此時,安裝程式也會啟動另一個名為「WSVCHost」的服務,該服務所執行的是 wsvchost.exe 檔案 (Ammyy Admin 3.5),接著再利用「procdump」來產生 WSVCHost 相關執行程序的記憶體內容傾印檔 (dump file)。根據我們所分析的樣本,這樣的執行程序有兩個。
圖 8:WSVCHost 服務。
圖 9:使用 procdump 來寫成傾印檔的兩個相關執行程序。
在前述步驟之後,惡意程式接著會使用 certutil 來對產生的記憶體內容傾印檔進行編碼,並用 WinRAR 壓縮成兩個檔案 (此樣本為 dump1.txt.img 和 dump2.txt.img),並放到其中的一個「藏寶」資料夾 (此樣本為「C:\Windows\System32\send_treasure」)。
圖 10:藏寶資料夾。
這兩個檔案會經由 SMTP 電子郵件通訊協定連同其他系統資訊和執行記錄檔一起當成附件傳回給歹徒。它會經由連接埠 465 連上位於 rambler.ru 和 meta.ru 的郵件伺服器。歹徒之所以同時傳送給兩台郵件伺服器,其用意很可能是為了確保內容能夠成功送達。SMTP 郵件伺服器的帳號密碼也直接寫在程式內部,不過也可以透過下載的壓縮檔內的「mails.ini」檔案來設定。
圖 11:惡意程式經由連接埠 465 對外連線。
傾印檔的內容
當我們查看傾印檔的內容時,我們發現了系統的路由器 IP 位址和 Ammyy Admin ID。我們試著在系統上手動安裝一套 Ammyy Admin,然後從其設定畫面當中查看一下該系統的 ID,我們發現它與傾印檔內的 ID 相符。當歹徒掌握了目標系統的 Ammyy Admin ID,並利用惡意程式讓駭客的 ID 獲得此系統的完整存取權限,駭客就能透過 Ammyy Admin 掌控受感染的系統。

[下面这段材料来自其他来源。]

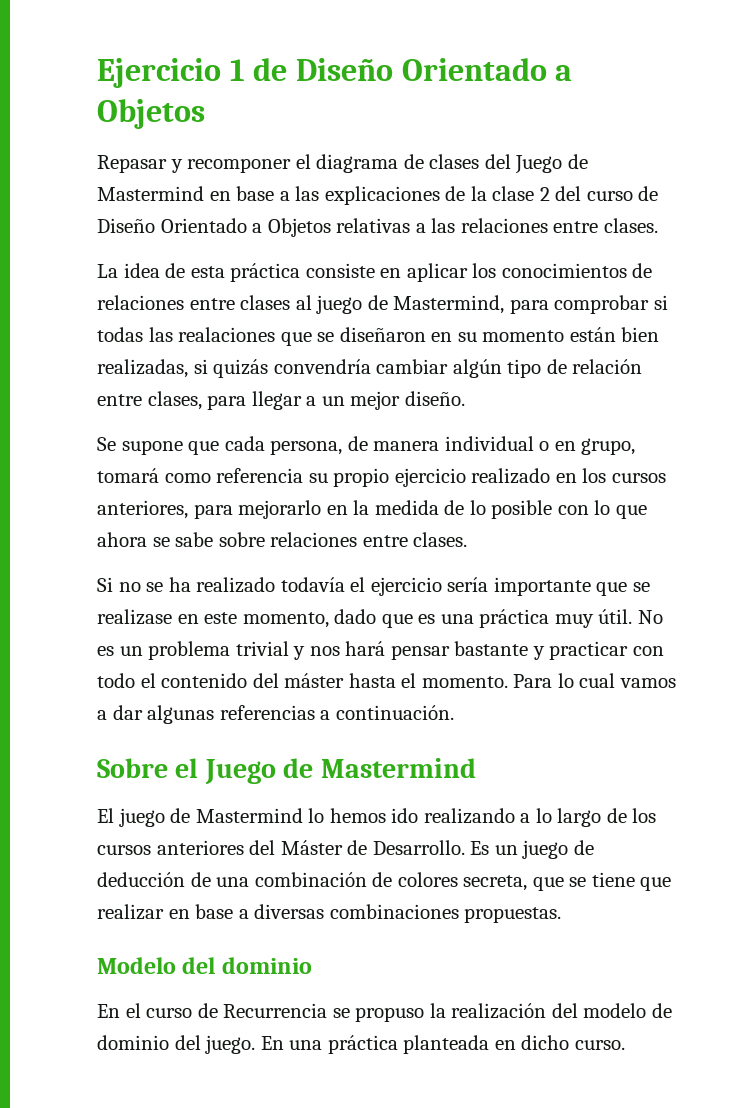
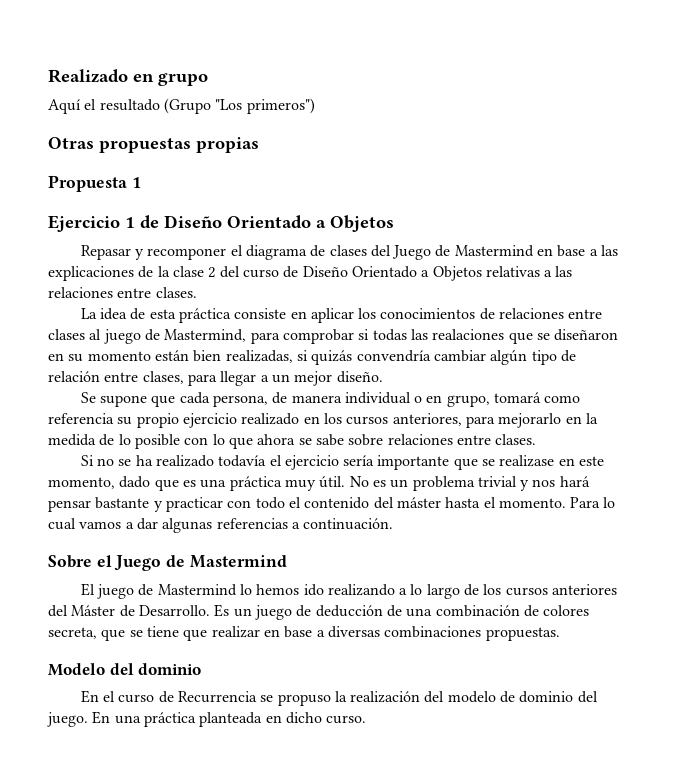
(97, 73) none -> [48,69,208,86] [48,98,315,114] [48,137,259,153] [48,175,141,192] Realizado en grupo // Aquí el resultado (Grupo "Los primeros") // Otras propuestas propias // Propuesta 1 //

圖 12:路由器 IP 位址和 Ammyy Admin ID。
圖 13:手動安裝的 Ammyy Admin 視窗。
除了使用者系統的 Ammyy Admin ID 之外,傾印檔中的其他內容看來似乎並非立即用到。所以歹徒很可能只是想要蒐集一些額外資訊。我們在分析過程當中也發現,某些下載的檔案目前已有變更或更新,這表示惡意程式作者仍在開發該程式。所以它也許還在概念驗證階段也說不定,因此將來很可能再出現新的版本。
解決與防範之道
從它利用巨集來安裝就能看出此惡意程式的行為異於尋常,而且似乎仍在發展。我們相信,此惡意程式並未廣泛流傳,而且目前也只有少數受害者。不過,惡意程式本身及其攻擊方式都值得我們注意,因為後續很可能會出現更新、更強的版本。
Microsoft 之所以預設停用巨集功能,就是因為知道這類內嵌於檔案當中的程式碼很可能被惡意程式所利用。因此,使用者若能熟悉系統的巨集設定,將有助於防範這類攻擊並安全地使用巨集,不過,使用者最好還是避免從不明來源下載一些必須啟用巨集才能開啟的檔案。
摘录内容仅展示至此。